核心概念
文脈学習(ICL)は大規模言語モデルの性能向上に大きく寄与するが、その寄与要因は主に「ラベルスペースの調整」と「ラベル形式の調整」にあり、「弁別力」への寄与は限定的である。
摘要
本論文は、大規模言語モデルの文脈学習(ICL)の性能向上メカニズムを分析している。具体的には以下の3つの要因に分解して検討している:
- ラベルスペースの調整: ICLによりモデルの出力がラベルの定義済み集合に収まるようになる効果
- ラベル形式の調整: ICLによりモデルの出力がラベルの所定の表現形式に沿うようになる効果
- 弁別力: ICLによりモデルの課題解決能力が向上する効果
実験の結果、ICLの性能向上の大部分はラベルスペースとラベル形式の調整によるものであり、弁別力への寄与は限定的で不安定であることが示された。

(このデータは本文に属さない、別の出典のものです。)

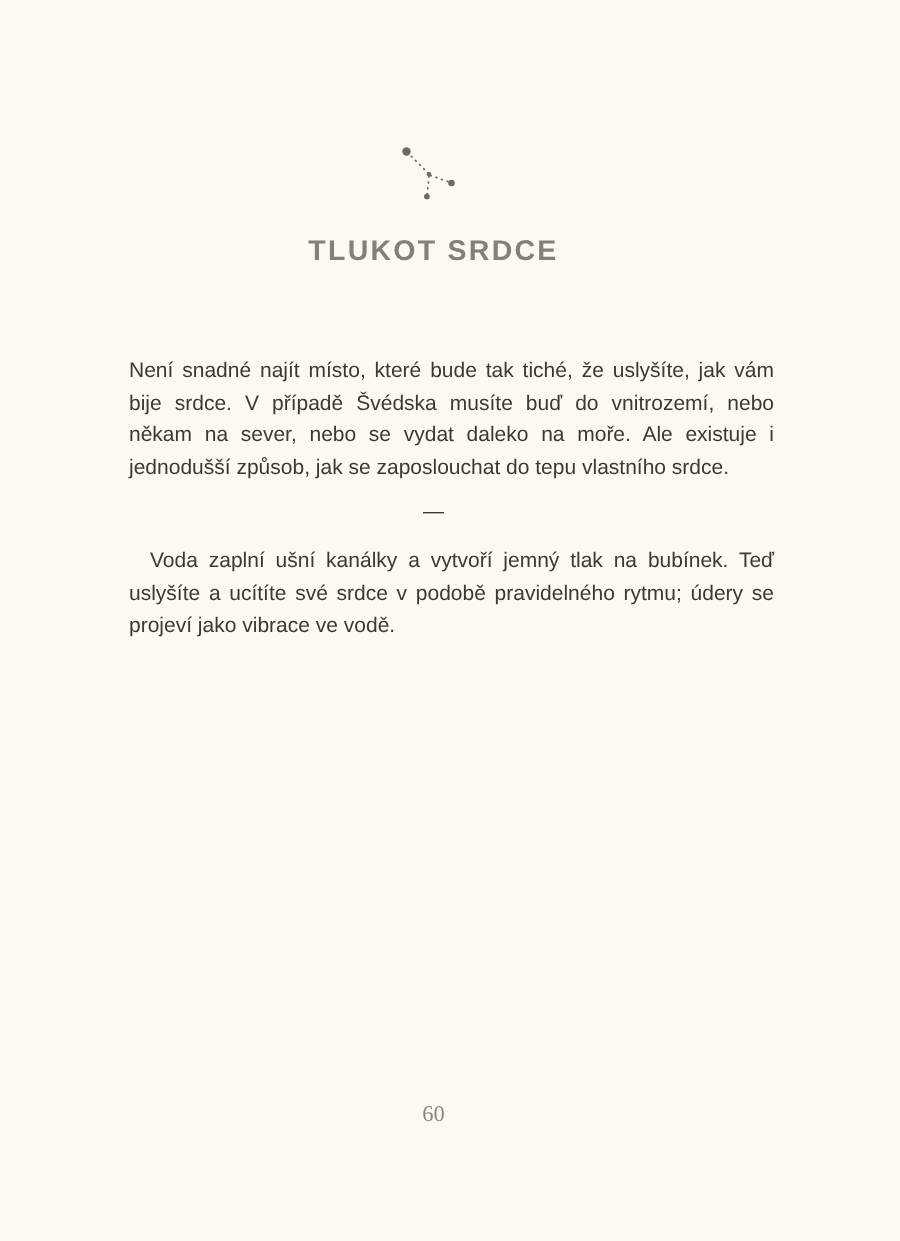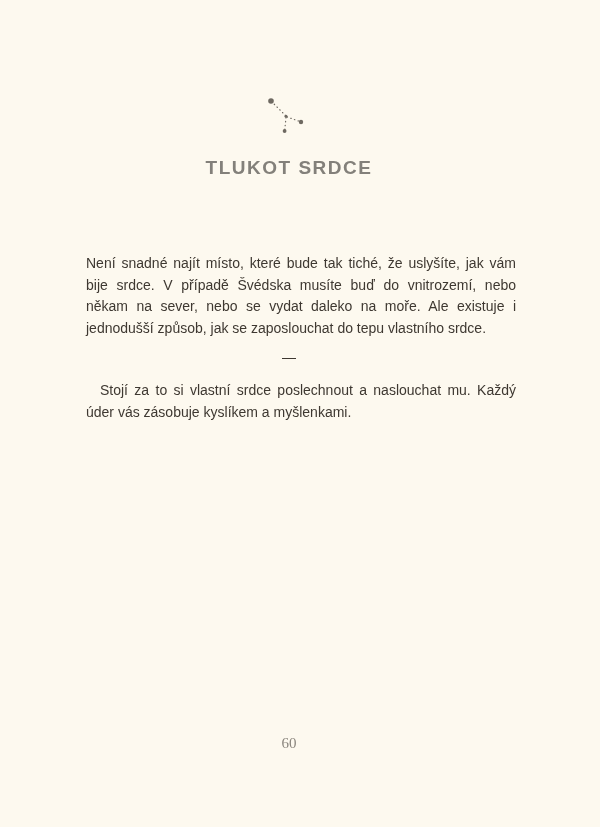"Není snadné najít místo, které" .textblock { top: 253px -> 236px }
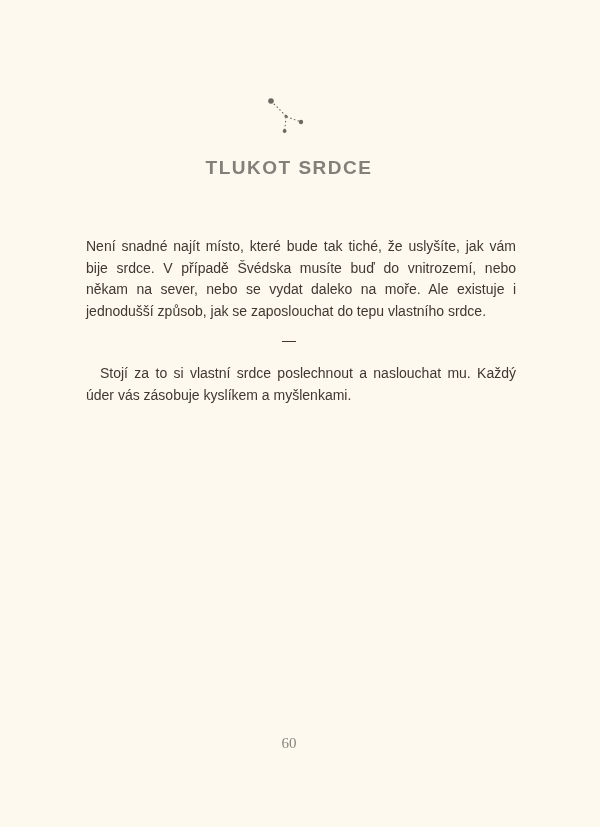"Voda zaplní ušní kanálky a" p.para { html: none -> <p>Voda zaplní ušní kanálky a vytvoří jemný tlak na bubínek. Teď uslyšíte a ucítíte své srdce v podobě pravidelného rytmu; údery se projeví jako vibrace ve vodě.</p> }
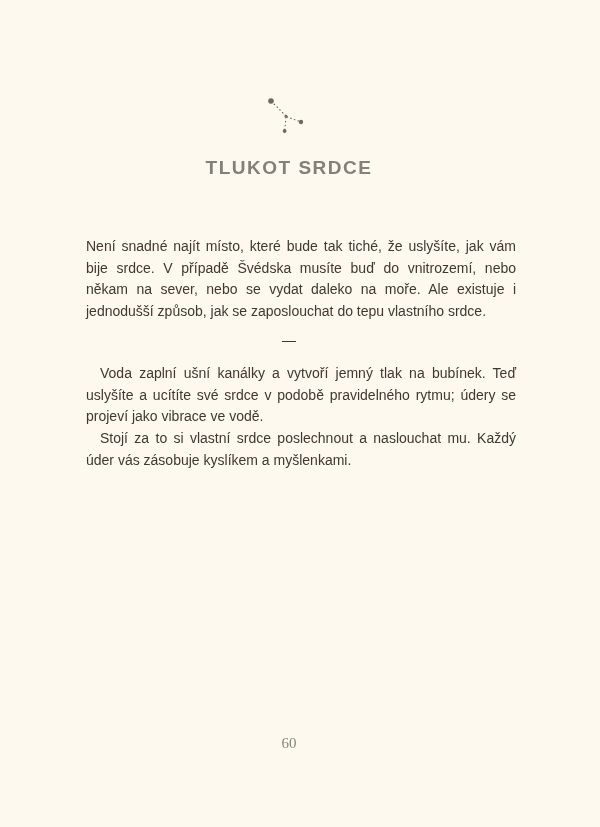"Stojí za to si vlastní" p.para { html: <p>Stojí za to si vlastní srdce poslechnout a naslouchat mu. Každý úder vás zásobuje kyslíkem a myšlenkami.</p> -> none }
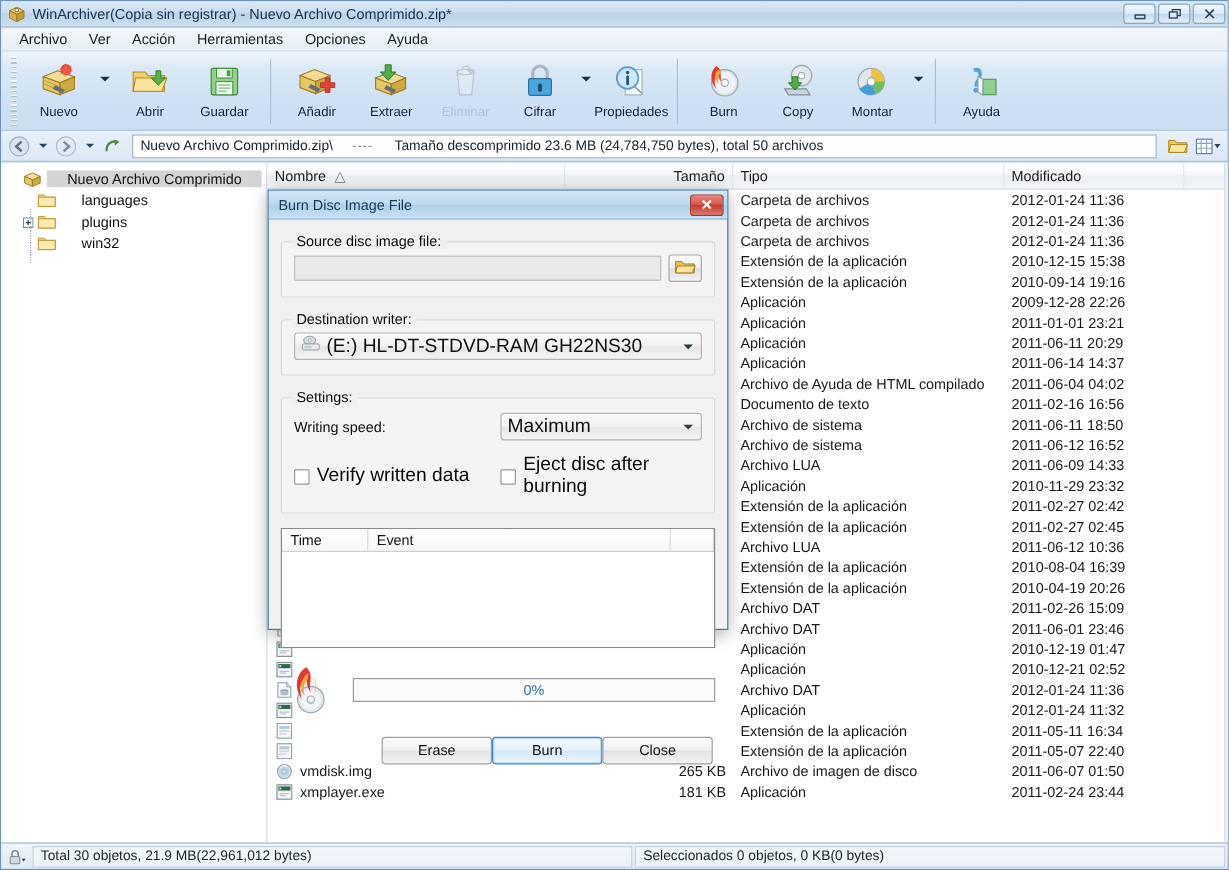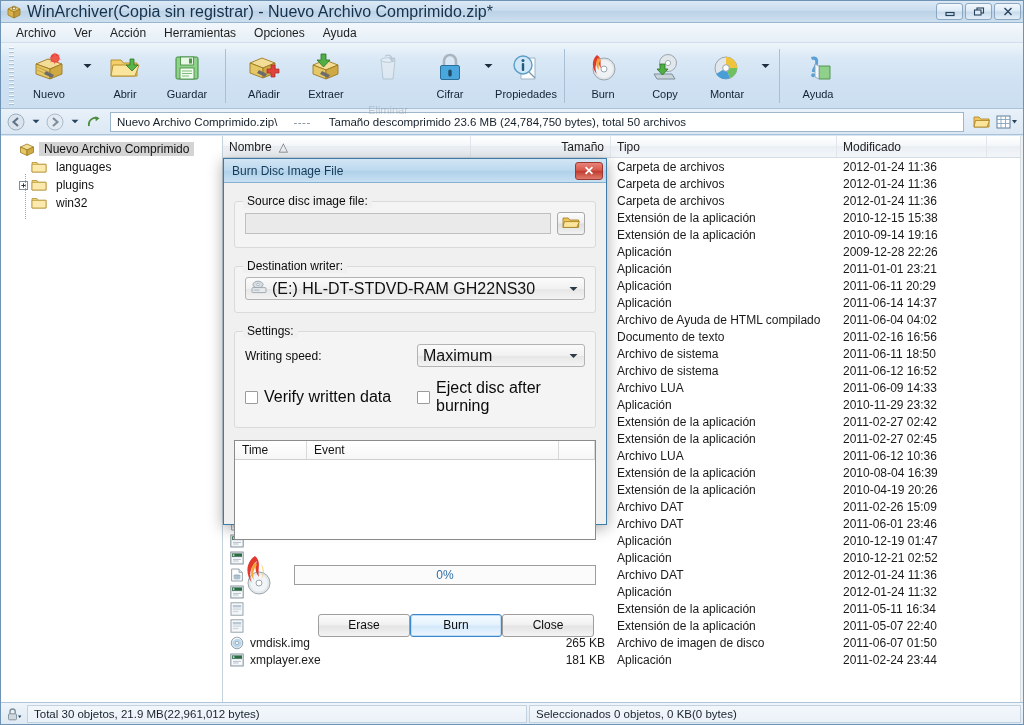"WinArchiver(Copia sin registrar) - Nuevo" .titlebar .tb-text { font-size: 16px -> 12px }
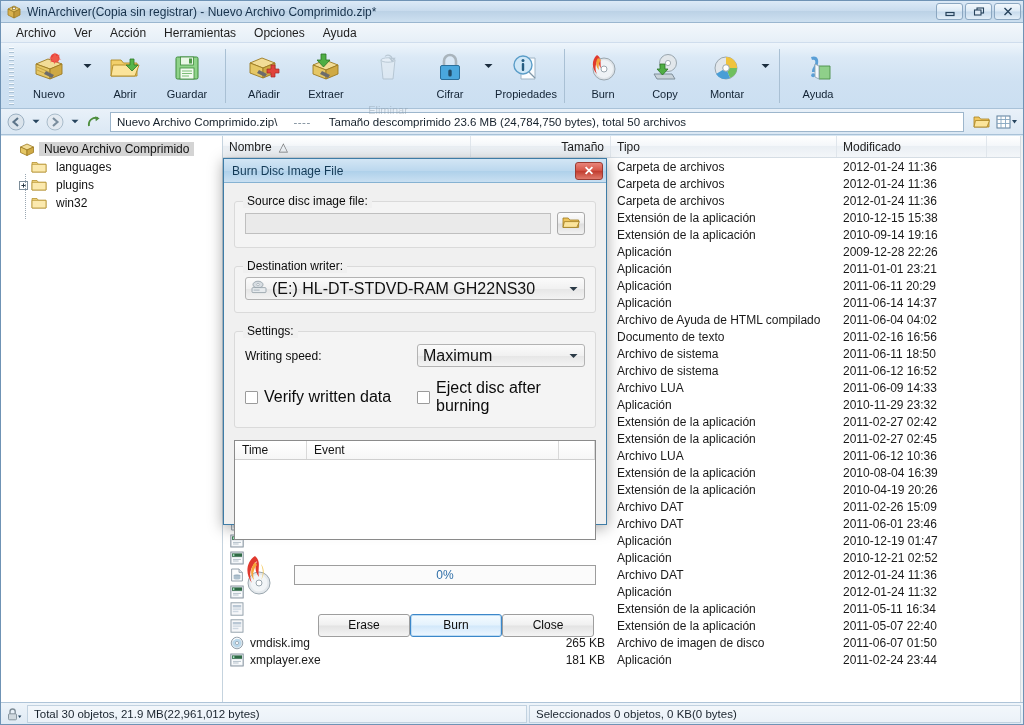"Eliminar" .tbtn.disabled { gap: 16px -> none }
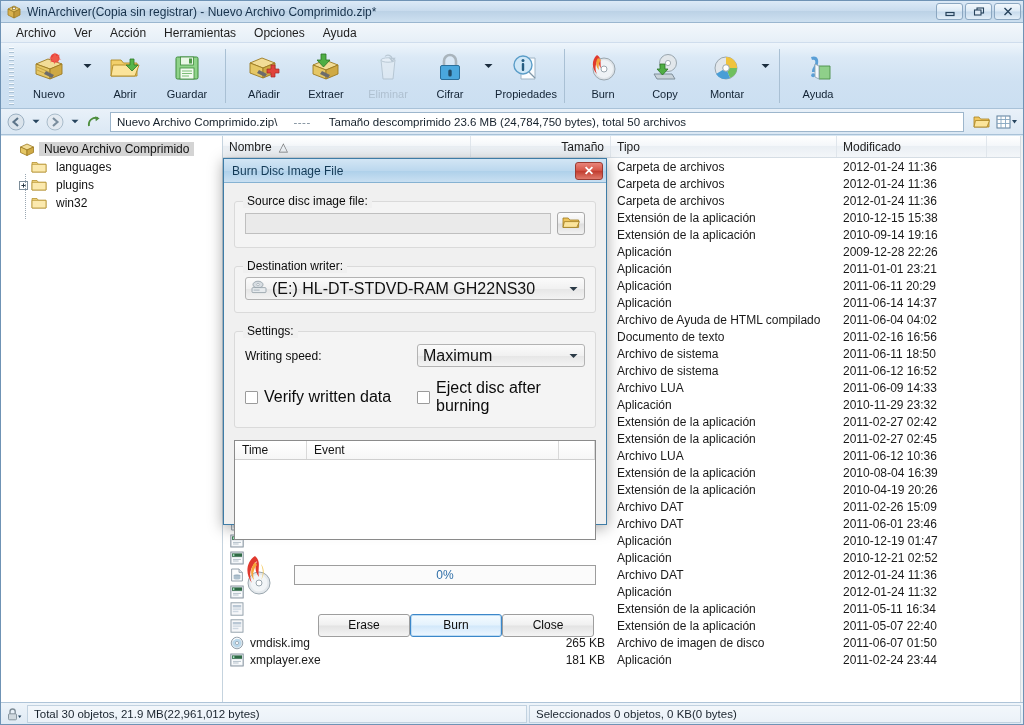"Nuevo Archivo Comprimido" .trow .tlbl { padding: 0 5px -> 0 17px }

また、ICLは詳細な教示と同様の役割を果たしており、ラベルスペースとラベル形式を暗黙的に指定していることが明らかになった。
さらに、誤ったラベルを含む文脈でも、ラベルスペースとラベル形式の調整能力は維持されることが確認された。
统计
文脈学習により、出力が定義済みラベルスペースに収まる割合が大幅に増加する。
文脈学習により、出力が所定のラベル形式に沿う割合が大幅に増加する。
文脈学習による弁別力の向上は限定的で不安定である。
引用
文脈学習は詳細な教示と同様の役割を果たし、ラベルスペースとラベル形式を暗黙的に指定している。
誤ったラベルを含む文脈でも、ラベルスペースとラベル形式の調整能力は維持される。